50. UNIQUE USERS - HYPERLOGLOG
1000110
0111101
01…
1010011
0010110
001…
1110010
0101101
00…
0001110
0001101
01…
1010010
0100101
00…
1110110
0001101
11…
1100100
0111010
111…
Weekly Unique Users = 25
Takes about 700 bytes so you don’t want to track a ton of these, but reasonable for high-value business metrics.
51. PERCENTILES
What about percentiles? The good news is that there’s lots of ways to approximate percentiles monoidally. But the bad news is also that there’s lots of ways to
approximate percentiles monoidally.
52. RE-AGGREGATABLE PERCENTILES
▸MomentSketch
▸Q-Digest
▸T-Digest
▸GK-Array
▸HDRHistogram
▸Spectator histogram
▸CLWY “Random”
Algorithm
▸DDSketch
This is not a complete list, this is just some of the most well known approaches. These all make tradeoffs in a multi-dimensional space of speed, size, and accuracy and
this is still an active area of research.
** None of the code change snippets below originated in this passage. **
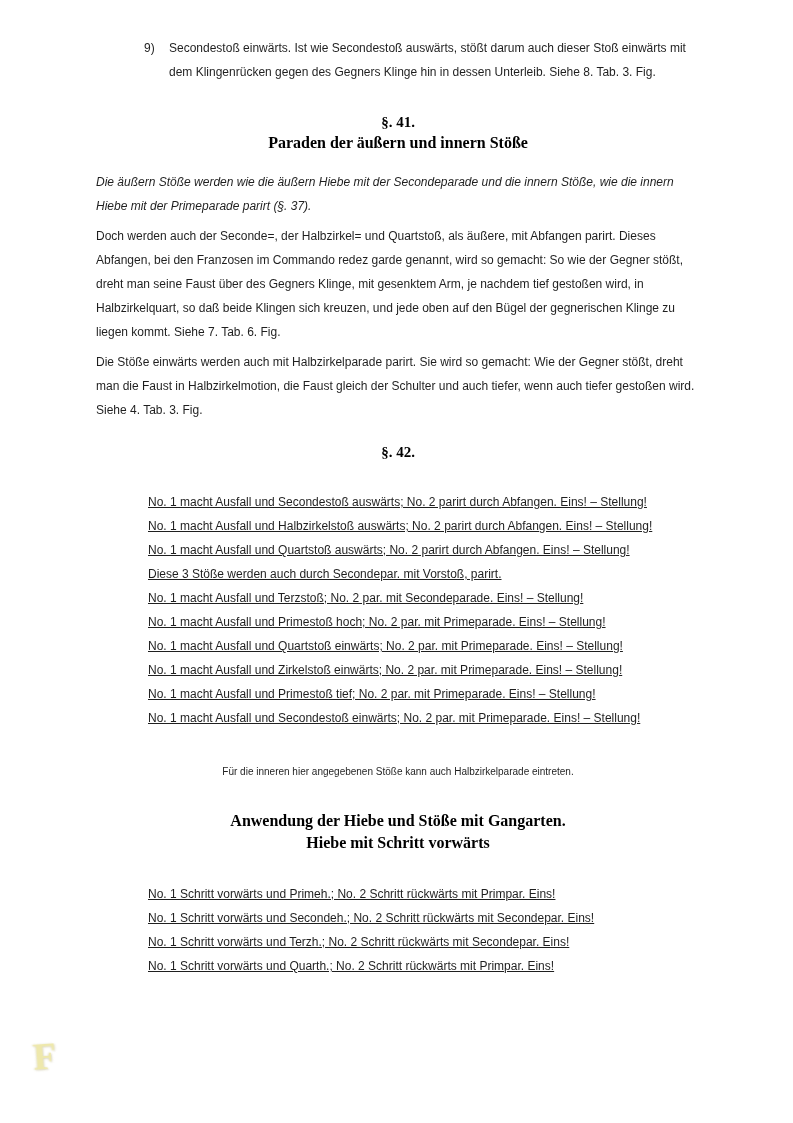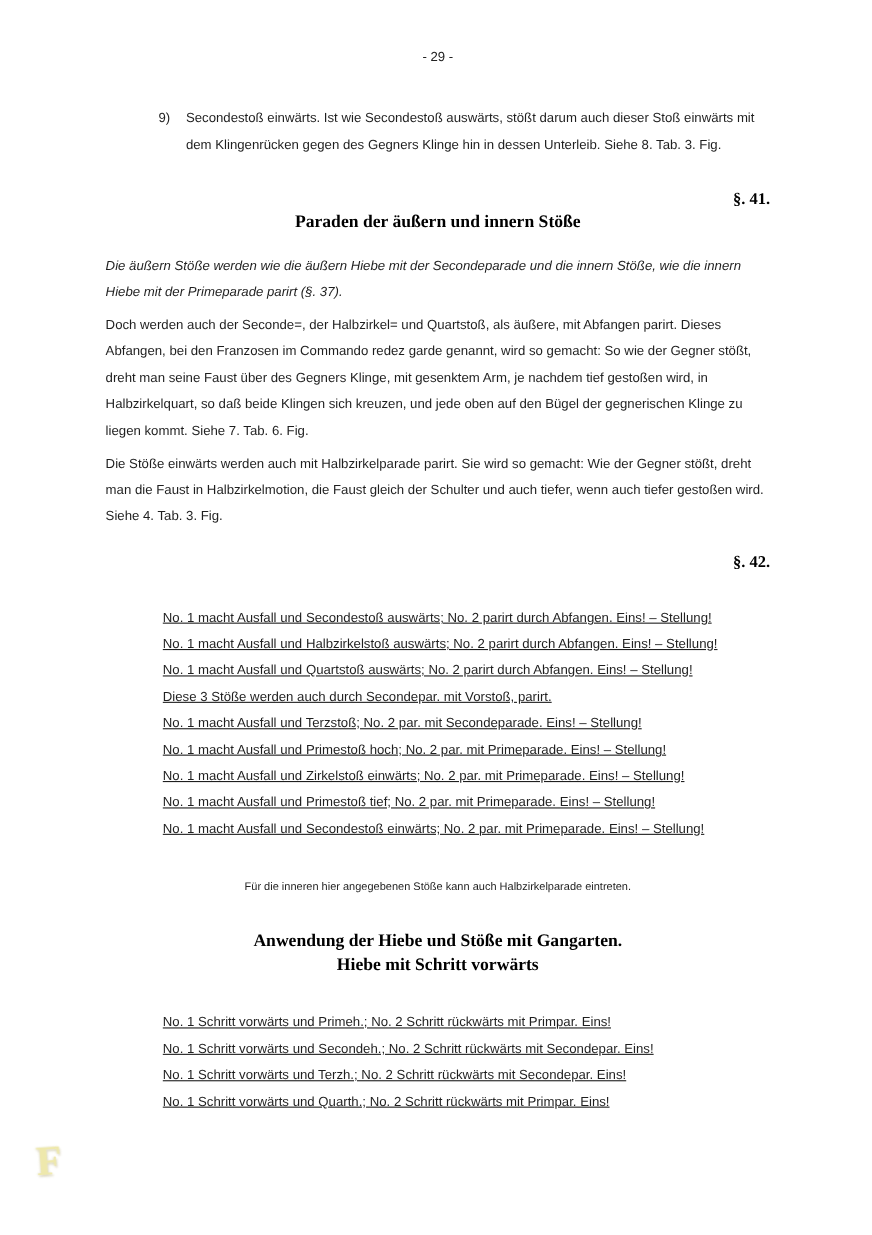"- 29 -" div.page-number { html: <div>- 29 -</div> -> none }
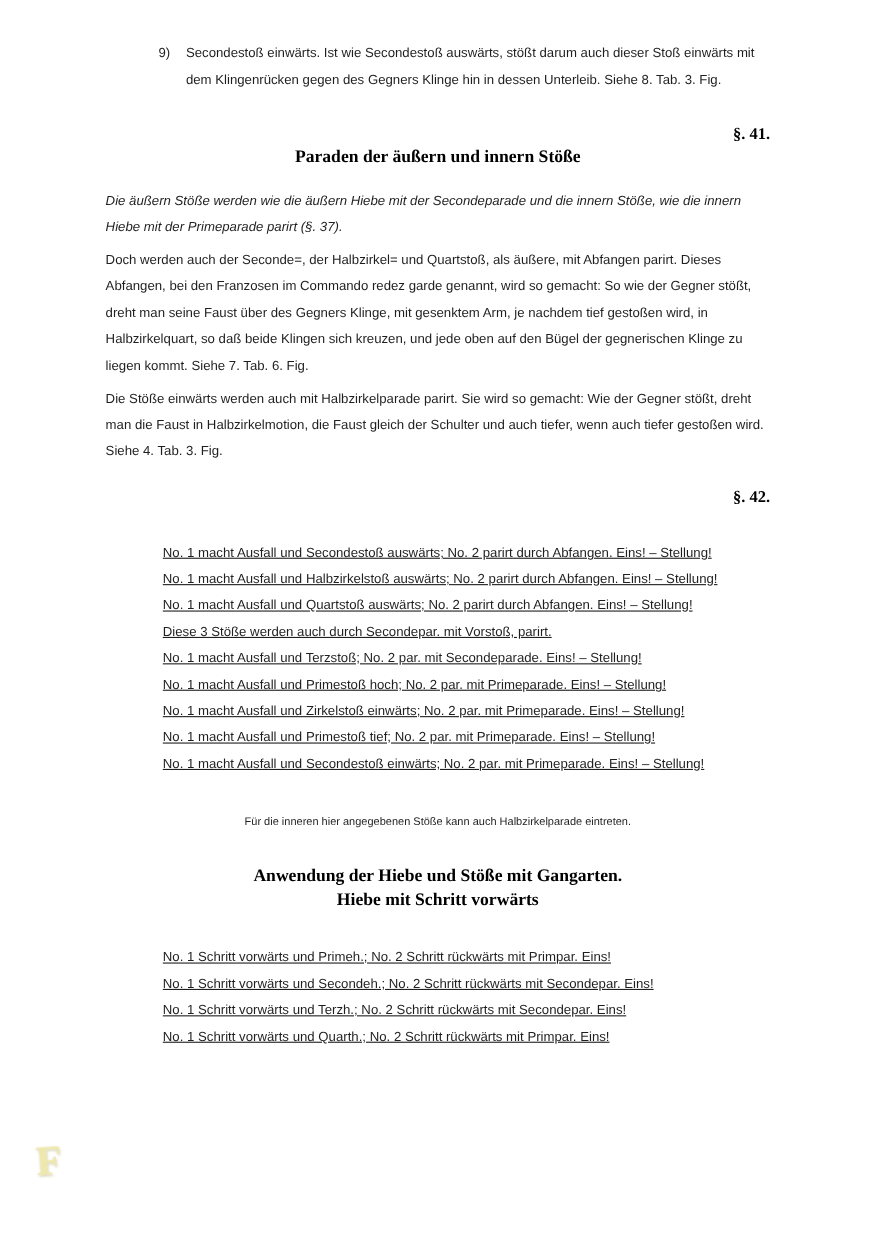"§. 41." .section-number { text-align: right -> none }
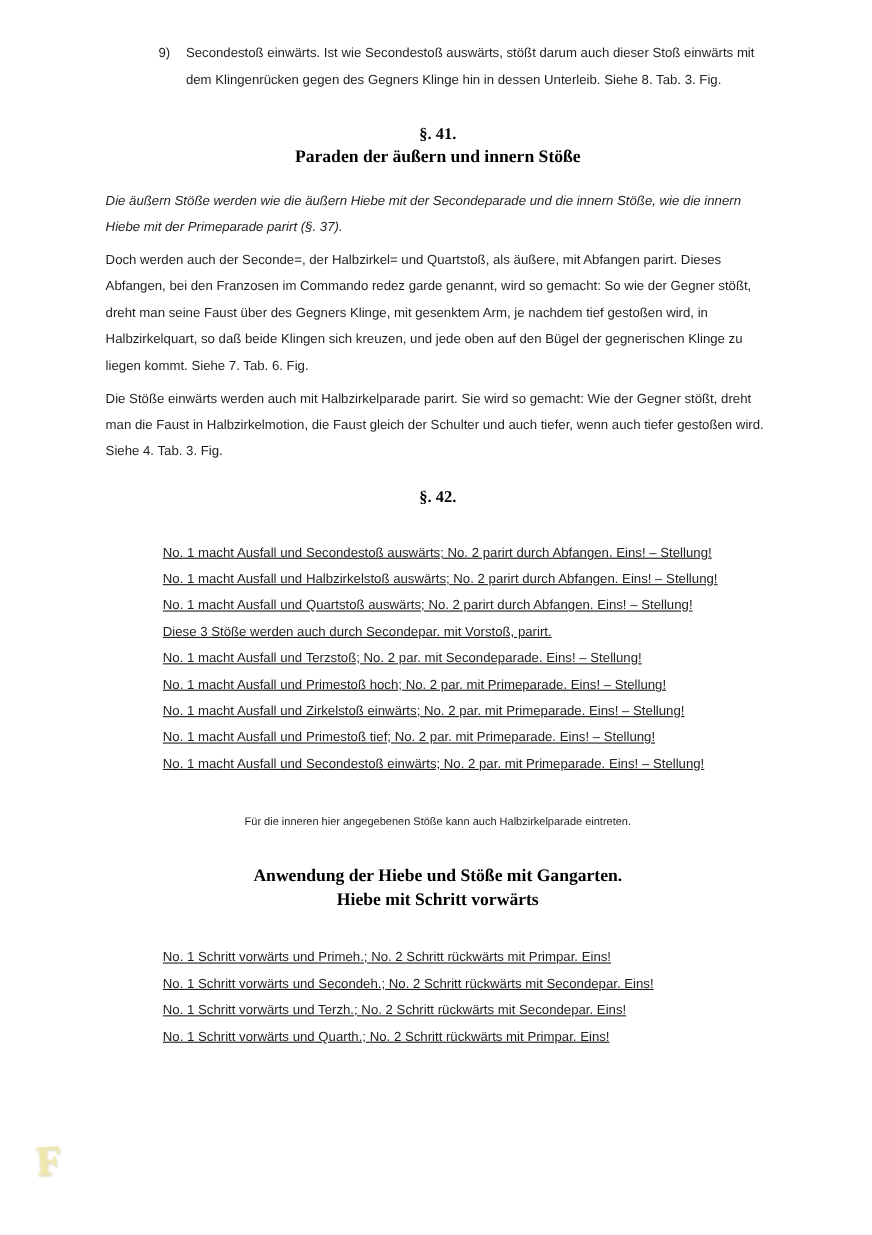"No. 1 macht Ausfall und Quartstoß einwärts;" div.drill-line { html: none -> <div>No. 1 macht Ausfall und Quartstoß einwärts; No. 2 par. mit Primeparade. Eins! – Stellung!</div> }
Unlike unique counts, we don’t have a consensus about what approach all our monitoring tools should use. Hard to compare
across data from multiple systems.
55. METRIC TIME SERIES
▸ Can be misleading / surprising
▸ Accumulative Counters: please stop!
▸ Easy to do mathematical nonsense
▸ Accurate aggregation often impossible
Metric time series have been the easy and dominant paradigm for monitoring data over the last decade or so, but they present challenges in today’s environment.
56. MONOIDS
▸ Data that tells us what math makes sense
▸ Collect high-resolution, high-cardinality data
▸ Aggregate after the fact as needed
▸ Composable
▸ Guides the design of approximate algorithms
Monoids provide a simple framework which allows us to build mathematically sound monitoring systems.
57. CHALLENGES
▸ Self-describing data that includes how to aggregate
▸ Composite data types
▸ Universal support for HyperLogLogs
▸ Consensus on quantile estimation
If we’re adding units and descriptions for humans to our metrics (a la Open Census), why not richer type annotations?
Quantiles are hard, maybe Open Telemetry should tackle this.